**Exercise goal**
When a line in the data below includes "subtotal", pick it out and copy it.
[Start of Attachment]
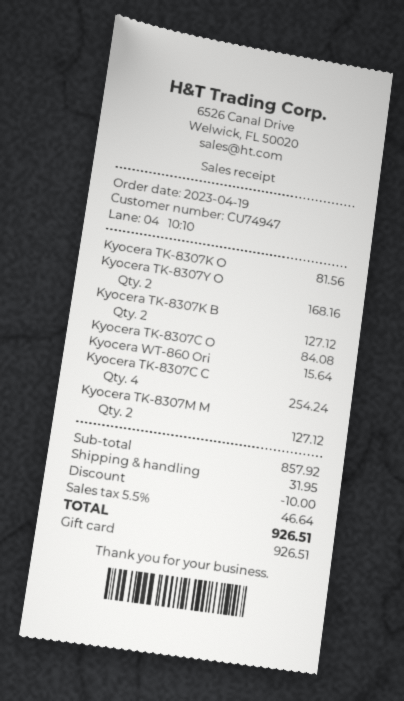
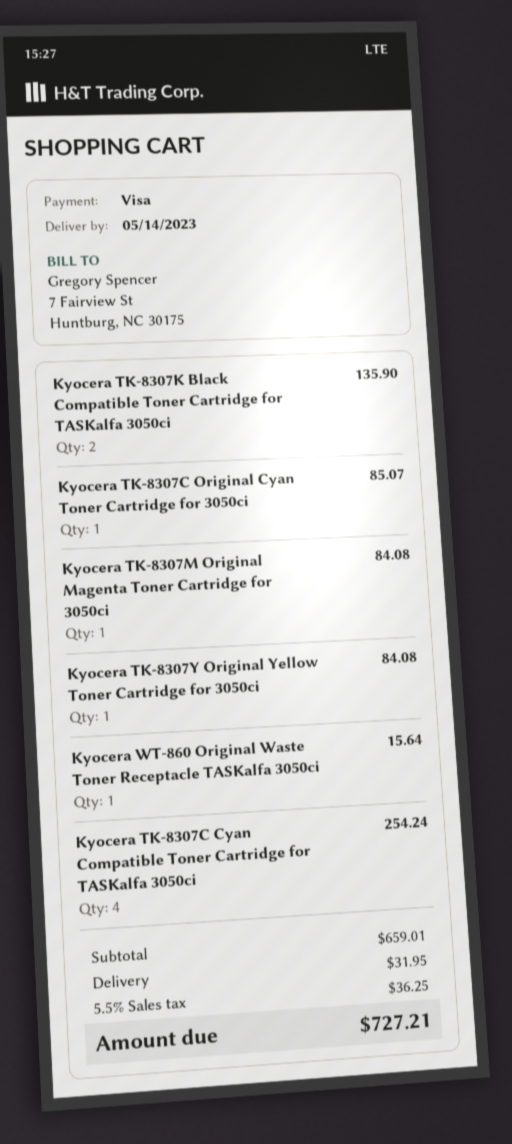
payment method: gift card -> Visa
Kyocera TK-8307K O: 1 for 81.56 -> none
Kyocera TK-8307Y O: 2 for 168.16 -> 1 for 84.08
Kyocera TK-8307K B: 2 for 127.12 -> 2 for 135.90
Kyocera TK-8307C O: 1 for 84.08 -> 1 for 85.07
Kyocera TK-8307M M: 2 for 127.12 -> none
Kyocera TK-8307M Original Magenta Toner Cartridge for 3050ci: none -> 1 for 84.08
subtotal: 857.92 -> 659.01
discount: 10.00 -> none
tax: 5.5% = 46.64 -> 5.5% = 36.25
total: 926.51 -> 727.21

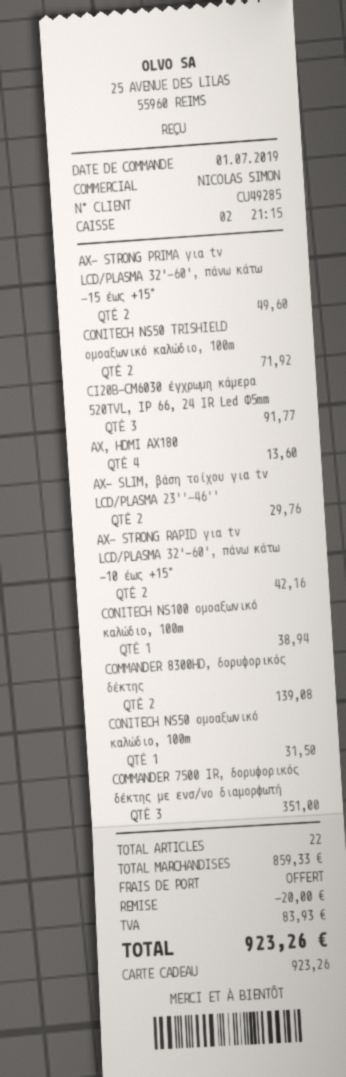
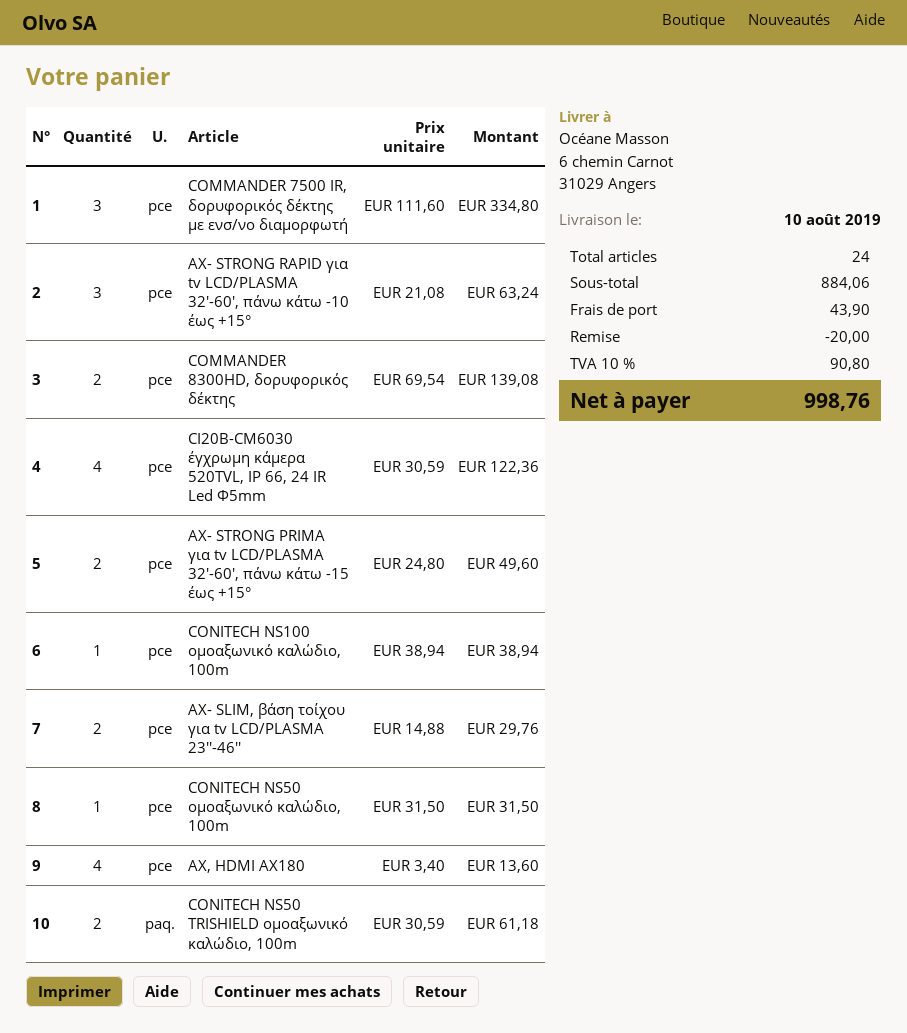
CONITECH NS50 TRISHIELD ομοαξωνικό καλώδιο, 100m: 2 for 71.92 -> 2 for 61.18
CI20B-CM6030 έγχρωμη κάμερα 520TVL, IP 66, 24 IR Led Φ5mm: 3 for 91.77 -> 4 for 122.36
AX- STRONG RAPID για tv LCD/PLASMA 32'-60', πάνω κάτω -10 έως +15°: 2 for 42.16 -> 3 for 63.24
COMMANDER 7500 IR, δορυφορικός δέκτης με ενσ/νο διαμορφωτή: 3 for 351.00 -> 3 for 334.80
total quantity: 22 -> 24
subtotal: 859.33 -> 884.06
shipping: 0.00 -> 43.90
tax: 83.93 -> 90.80
total: 923.26 -> 998.76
[End of Attachment]
**Task answer**
subtotal: 857.92 -> 659.01
subtotal: 859.33 -> 884.06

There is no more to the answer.